Checking in four hours early saves on the queue but it also means that the systems aren’t in place. We tried to check-in to Brisbane (rather than Sydney, our first Australian stop) but by the time we mentioned this some of the bags had gone and it seemed very difficult to do anything about that but the check-in lady did try very hard and undertook to go and yell at the baggage handlers who weren’t responding the way she wanted them to. By the way, trolleys are $5 each and you don’t get a refund.
We had our first exposure to the new security measures which include those body scanners that have been in the news. You stand with your hands above your head while inside an xray machine but the operators don’t say anything to assist you like “thanks” or “stop” or anything. It was very disconcerting. I think everyone here has done it so often they don’t bother saying what to do.
After a quick trip to our last US McDonald and a Duty Free store we were ready to go. The flight promised to be very full and it was odd to hear so many Australian accents. We chatted to a lady who worked in Sydney but was originally from Christchurch. She travels to the US quite often and loves shopping.
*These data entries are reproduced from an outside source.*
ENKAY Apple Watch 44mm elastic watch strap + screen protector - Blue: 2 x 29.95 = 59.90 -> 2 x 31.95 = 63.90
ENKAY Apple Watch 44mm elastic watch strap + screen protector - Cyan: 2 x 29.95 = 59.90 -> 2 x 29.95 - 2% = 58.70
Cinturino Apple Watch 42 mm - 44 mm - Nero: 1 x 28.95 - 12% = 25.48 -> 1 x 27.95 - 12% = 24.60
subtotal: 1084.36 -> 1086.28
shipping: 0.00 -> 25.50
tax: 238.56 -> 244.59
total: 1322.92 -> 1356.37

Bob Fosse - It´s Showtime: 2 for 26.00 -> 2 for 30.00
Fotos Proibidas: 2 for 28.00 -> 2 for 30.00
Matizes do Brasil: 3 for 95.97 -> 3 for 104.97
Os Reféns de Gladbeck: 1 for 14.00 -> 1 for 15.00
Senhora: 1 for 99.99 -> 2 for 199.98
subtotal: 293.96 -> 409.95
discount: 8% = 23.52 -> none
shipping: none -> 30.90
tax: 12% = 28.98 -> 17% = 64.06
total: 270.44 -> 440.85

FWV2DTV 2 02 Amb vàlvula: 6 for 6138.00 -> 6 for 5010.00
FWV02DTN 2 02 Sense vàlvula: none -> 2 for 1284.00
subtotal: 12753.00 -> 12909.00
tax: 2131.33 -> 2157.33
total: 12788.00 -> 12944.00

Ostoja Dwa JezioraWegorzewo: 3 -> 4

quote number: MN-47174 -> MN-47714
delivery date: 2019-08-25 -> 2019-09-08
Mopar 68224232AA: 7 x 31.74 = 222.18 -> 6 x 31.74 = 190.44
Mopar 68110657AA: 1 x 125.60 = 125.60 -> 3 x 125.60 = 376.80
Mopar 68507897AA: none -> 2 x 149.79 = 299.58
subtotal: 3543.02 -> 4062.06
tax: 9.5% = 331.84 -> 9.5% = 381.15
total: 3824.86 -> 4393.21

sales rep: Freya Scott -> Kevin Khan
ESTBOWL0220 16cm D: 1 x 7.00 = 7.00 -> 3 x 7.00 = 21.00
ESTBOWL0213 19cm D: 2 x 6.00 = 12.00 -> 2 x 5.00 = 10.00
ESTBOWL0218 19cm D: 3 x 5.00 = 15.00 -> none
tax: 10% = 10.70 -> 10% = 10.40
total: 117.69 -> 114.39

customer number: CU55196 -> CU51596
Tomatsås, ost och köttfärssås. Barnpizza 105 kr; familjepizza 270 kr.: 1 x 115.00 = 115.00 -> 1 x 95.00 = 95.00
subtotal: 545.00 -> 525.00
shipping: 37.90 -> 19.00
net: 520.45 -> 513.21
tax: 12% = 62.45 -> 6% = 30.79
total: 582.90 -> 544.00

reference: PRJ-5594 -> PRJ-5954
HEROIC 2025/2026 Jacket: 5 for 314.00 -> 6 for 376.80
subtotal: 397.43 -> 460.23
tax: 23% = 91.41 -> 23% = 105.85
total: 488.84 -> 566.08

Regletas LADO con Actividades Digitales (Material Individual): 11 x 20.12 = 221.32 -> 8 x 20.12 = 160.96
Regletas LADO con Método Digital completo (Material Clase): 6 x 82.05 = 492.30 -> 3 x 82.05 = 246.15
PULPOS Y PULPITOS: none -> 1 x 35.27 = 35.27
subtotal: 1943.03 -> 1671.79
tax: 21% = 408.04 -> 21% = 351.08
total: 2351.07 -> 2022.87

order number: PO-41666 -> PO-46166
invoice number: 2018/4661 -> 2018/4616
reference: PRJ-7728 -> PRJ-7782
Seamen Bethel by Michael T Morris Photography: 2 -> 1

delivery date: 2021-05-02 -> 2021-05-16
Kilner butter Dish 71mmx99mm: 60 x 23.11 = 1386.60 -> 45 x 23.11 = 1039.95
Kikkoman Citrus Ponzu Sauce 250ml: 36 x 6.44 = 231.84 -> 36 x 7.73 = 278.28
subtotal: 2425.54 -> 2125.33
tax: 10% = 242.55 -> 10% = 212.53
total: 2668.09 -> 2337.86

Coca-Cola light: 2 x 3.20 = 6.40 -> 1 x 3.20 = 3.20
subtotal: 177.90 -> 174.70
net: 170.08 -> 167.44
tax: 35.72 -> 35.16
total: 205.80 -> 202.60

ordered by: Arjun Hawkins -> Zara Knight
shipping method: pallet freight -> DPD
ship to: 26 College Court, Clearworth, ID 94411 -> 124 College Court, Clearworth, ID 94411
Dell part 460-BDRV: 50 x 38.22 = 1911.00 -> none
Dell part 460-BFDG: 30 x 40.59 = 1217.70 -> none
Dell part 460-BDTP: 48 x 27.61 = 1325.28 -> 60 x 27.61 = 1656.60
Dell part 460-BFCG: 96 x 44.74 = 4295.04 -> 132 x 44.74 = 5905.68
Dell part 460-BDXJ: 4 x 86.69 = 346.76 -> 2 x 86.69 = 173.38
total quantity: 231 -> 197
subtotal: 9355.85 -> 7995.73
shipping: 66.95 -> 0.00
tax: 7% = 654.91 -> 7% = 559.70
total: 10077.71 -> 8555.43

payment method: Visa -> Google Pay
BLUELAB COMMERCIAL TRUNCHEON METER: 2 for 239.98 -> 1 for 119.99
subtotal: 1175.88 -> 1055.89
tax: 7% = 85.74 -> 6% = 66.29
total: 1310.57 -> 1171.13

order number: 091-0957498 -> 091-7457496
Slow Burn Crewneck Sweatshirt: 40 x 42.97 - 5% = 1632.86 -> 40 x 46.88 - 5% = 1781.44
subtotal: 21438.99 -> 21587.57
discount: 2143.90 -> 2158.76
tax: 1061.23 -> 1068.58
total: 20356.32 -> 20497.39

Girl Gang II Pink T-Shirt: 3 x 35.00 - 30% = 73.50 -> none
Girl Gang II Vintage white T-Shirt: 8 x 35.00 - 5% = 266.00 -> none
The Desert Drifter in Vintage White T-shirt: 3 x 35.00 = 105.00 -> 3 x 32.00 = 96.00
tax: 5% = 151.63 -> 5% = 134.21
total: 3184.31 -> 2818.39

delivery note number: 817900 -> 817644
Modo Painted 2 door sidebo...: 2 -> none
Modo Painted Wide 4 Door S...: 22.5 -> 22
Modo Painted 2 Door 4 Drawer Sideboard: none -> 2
She had sent home boxes of clothes she had bought and sent some home for her Mum in NZ. Her Mum had been affected by the earthquake and had endured some time without water and power but had thankfully not lost her home or got injured. She was proud to say that her mum was visiting Pak-N-Save in a genuine Gucci track-suit. Hilarious.
Sure enough when we boarded we were packed in. It was past 10.00pm, the scheduled time for take-off. We were already concerned about missing our connecting flight from Sydney to Brisbane as it took a long time to get from domestic to international on the way out. We were seated in two groups of two so O’Regan and McKay sat together and Rosie and Angus sat together across the aisle as the seat configuration was 3-3-3. The seat next to McKay and O’Regan was a lady, who started an animated conversation with O’Regan who was pleased to have someone other than us three to talk to.
Landing in Sydney came quickly, the night flight ensuring that everyone had some sleep at least. The Immigration, Customs and AQIS processes efficiently made us do a search for the salad dressing we were attempting to take home. Apparently egg in foods can harbour agricultural disease. The dry salad dressing (Good Seasons) was okay. We knew it was possible that due to the delay we had probably missed our connecting flight. Going through to the Virgin transfer area they confirmed we had missed the 60 minute cut-off for the 9.00am flight (needed to be there by 8.00am and it was 8:05am). But thankfully they put us on the 10.00am flight at no charge. I know it wasn’t our fault we were late (apart from the Ranch Dressing search) but it was not Virgin’s fault either, so, thanks Virgin.
The flight was good but it was one of those budget things so even the in-flight entertainment system was pay-per-view. A quick nap saw the final destination come up from below. Working our eight suitcases and copious hand-luggage out to the taxi area was no mean feat. By the way, trolleys are $4 and you don’t get a refund (but this is the domestic terminal they are free at the International Terminal). We needed two, overloaded to move this much stuff. Funnily enough Brisbane is more characterised by NZ accents so it was no surprise that a Kiwi accent announced “no worries, bro, you need a maxi-, go to the end I’ll send one over”. Welcome to Brisbane.
Ayesha had looked after the house beautifully and we were so grateful to make it home, but we were also already missing our new-found love of the US. To paraphrase the famous Governor “We’ll be back!”